Friday, February 04, 2005

Fear Full Days

Just today on the news, I saw a government expert in Washington discuss the administrations "options" on Iran. I was left in no doubt that the US would like to "usher" in "democracy" in Iran too. But somehow I don't think true democracy is really what the US has ever wanted. Historical facts oppose that notion. Right from 50's, when the US overthrew a popular President Mossadegh in Iran and installed a dictatorial Shah in his place, to it's current support of Nigeria and Pakistan's military dictatorships and Saudi Arabia's royal family, the US has always favored autocratic regimes which are totally dependent on it for their survival. After all, in such cases there is no risk of the rulers putting the interests of their countrymen before US interests. For all we know, a truly democratic, representative Iranian government may go "We feel threatened by US presence in the Gulf and by Israel. We will develop the bomb for our security and no sanctions you impose on us will deter us. Oh, and by the way, you want Oil? Why don't you get in line?"

But I won't pretend to be naive. I know that every government in the world, however democratic it may be has done deeds it would rather not talk about. For all we know, any government enjoying the power the US does would operate with the same arrogance, disrespect for human life, disregard for the Law and double-speak. What makes the current days so fear full is that the government is using the fear and panic among it's own citizens to openly twist the law and abuse human rights. People are being held without charges, tortured and humiliated. The US public silently accept this as a necessary price to be paid for their security. They are so afraid that they don't mind the government spying on their private and professional lives. All this reminds me of William Shirer's book "The rise and fall of the Third Reich". In it he describes how the German people, in the initial days of the third Reich, did not mind the Nazi Party imposing restrictions on their lives because they were afraid of a Communist takeover and because the party defied the hated Versailles Treaty. Whatever be the circumstances, the ends never justify the means.

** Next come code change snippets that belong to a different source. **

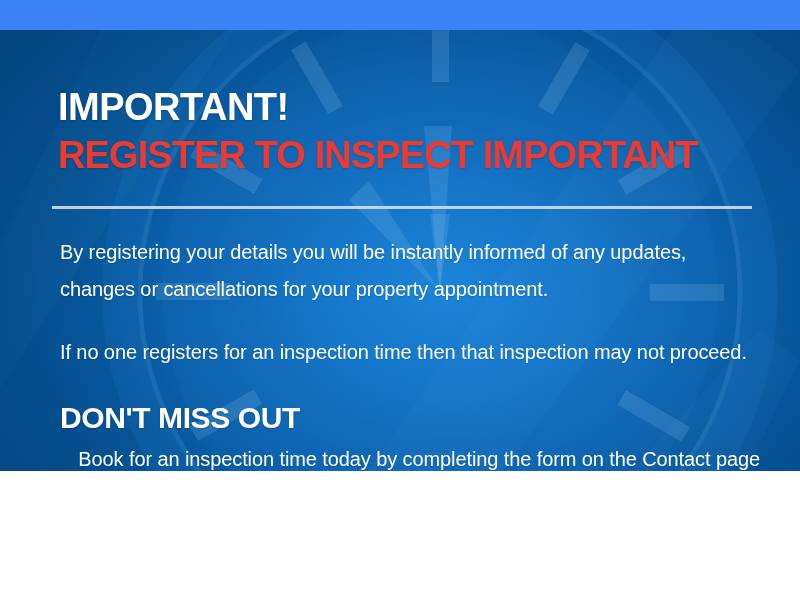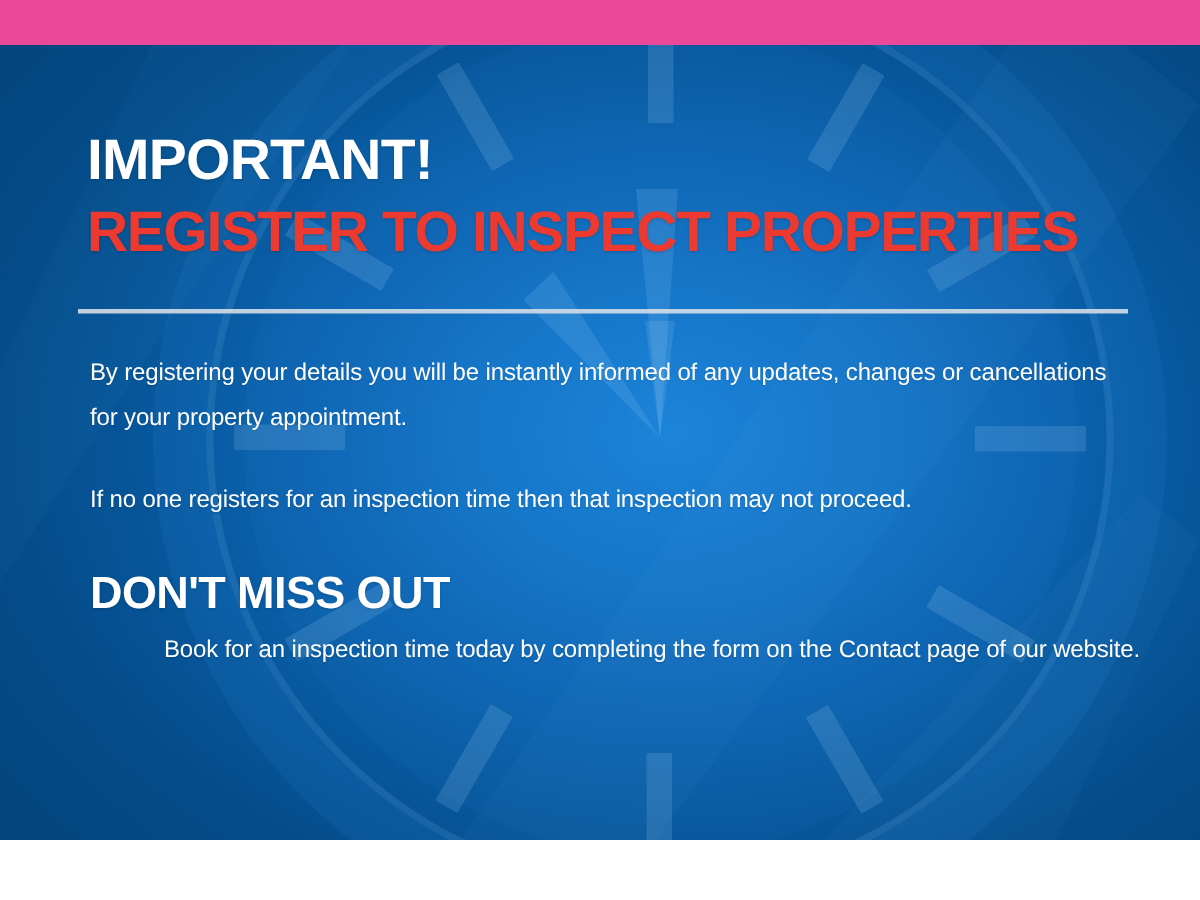"IMPORTANT!" #slide { background: #ec4899 -> #3b82f6; height: 560px -> 471px }
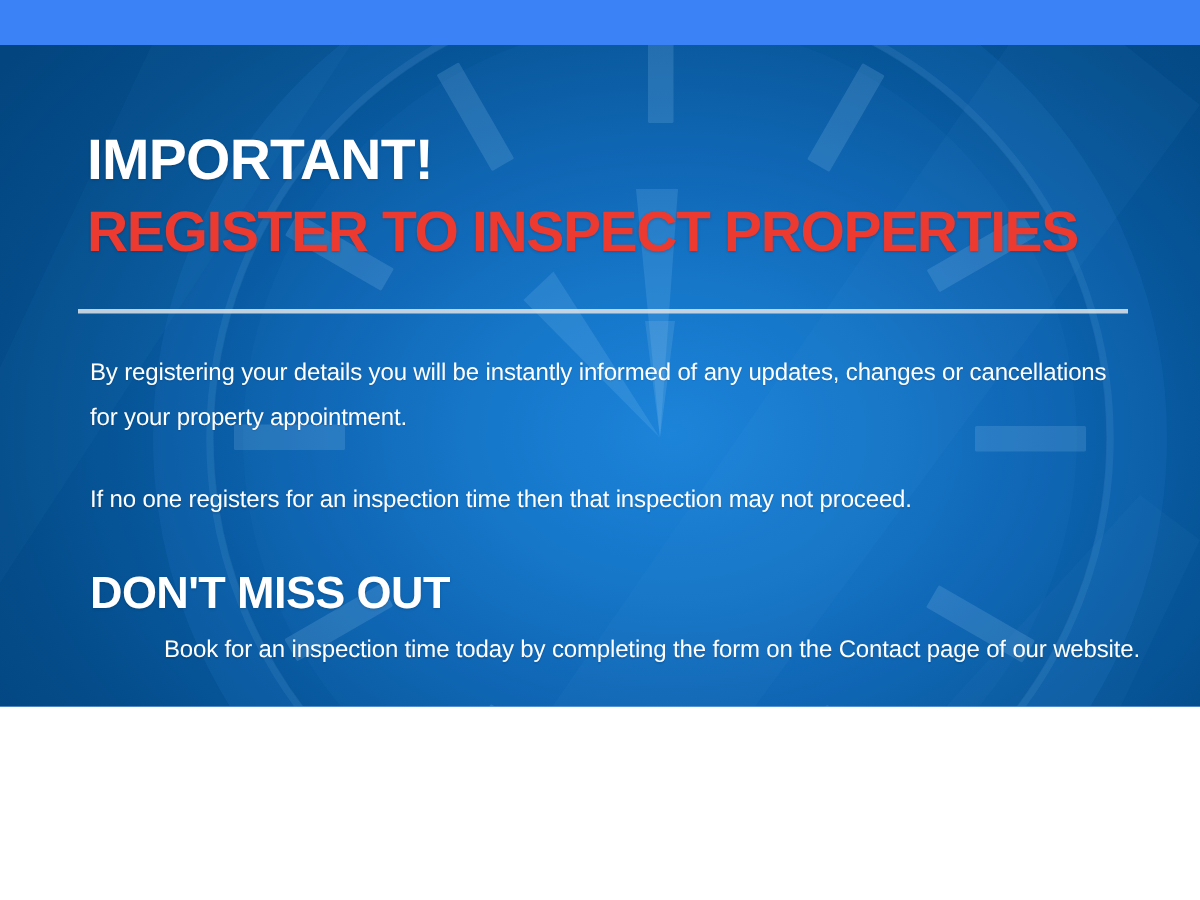"REGISTER TO INSPECT PROPERTIES" h2.headline-2 { text: PROPERTIES -> IMPORTANT }
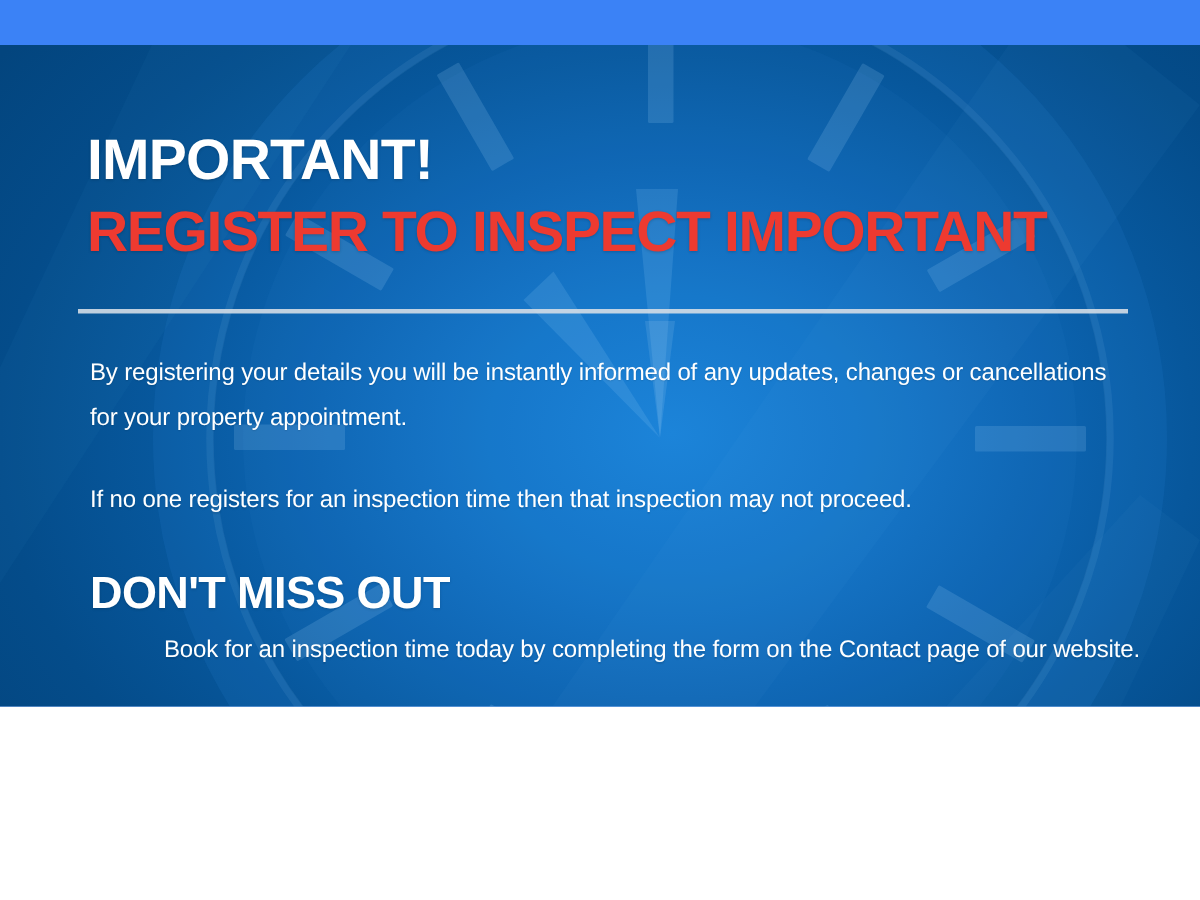"By registering your details you" .para { font-size: 16px -> 20px }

It is true that success, more than failure, weakens a man. The Americans who have a powerful military, intelligence and security set-up and who had succeeded (to a very large extent) in protecting their homeland, have been so shocked and awed by just one terrorist act, they have panicked. They should ask us Indians. We have been losing civilian and military lives to Islamic terrorism for the past two decades now. I think that the attacks on the WTC were just the Law of Averages catching up with the US security apparatus. While a review and improvement of the security of the country is a natural response to the disaster, it does not give the US a free ticket to abuse human rights. The citizen of this country must shake off their fear and stand for what is humane and good. Else they one day might find themselves in the same position as a certain Pastor Martin Niemoller, a Nazi sympathizer to begin with but who ended up saying, "First they came for the communists, but I was not a communist, so I did not speak out. Then they came for the socialists and trade unionists, but I was neither, so I did not speak out. Then they came for the Jews, but I was not a Jew, so I did not speak out. And when they came for me, there was no one left to speak out for me."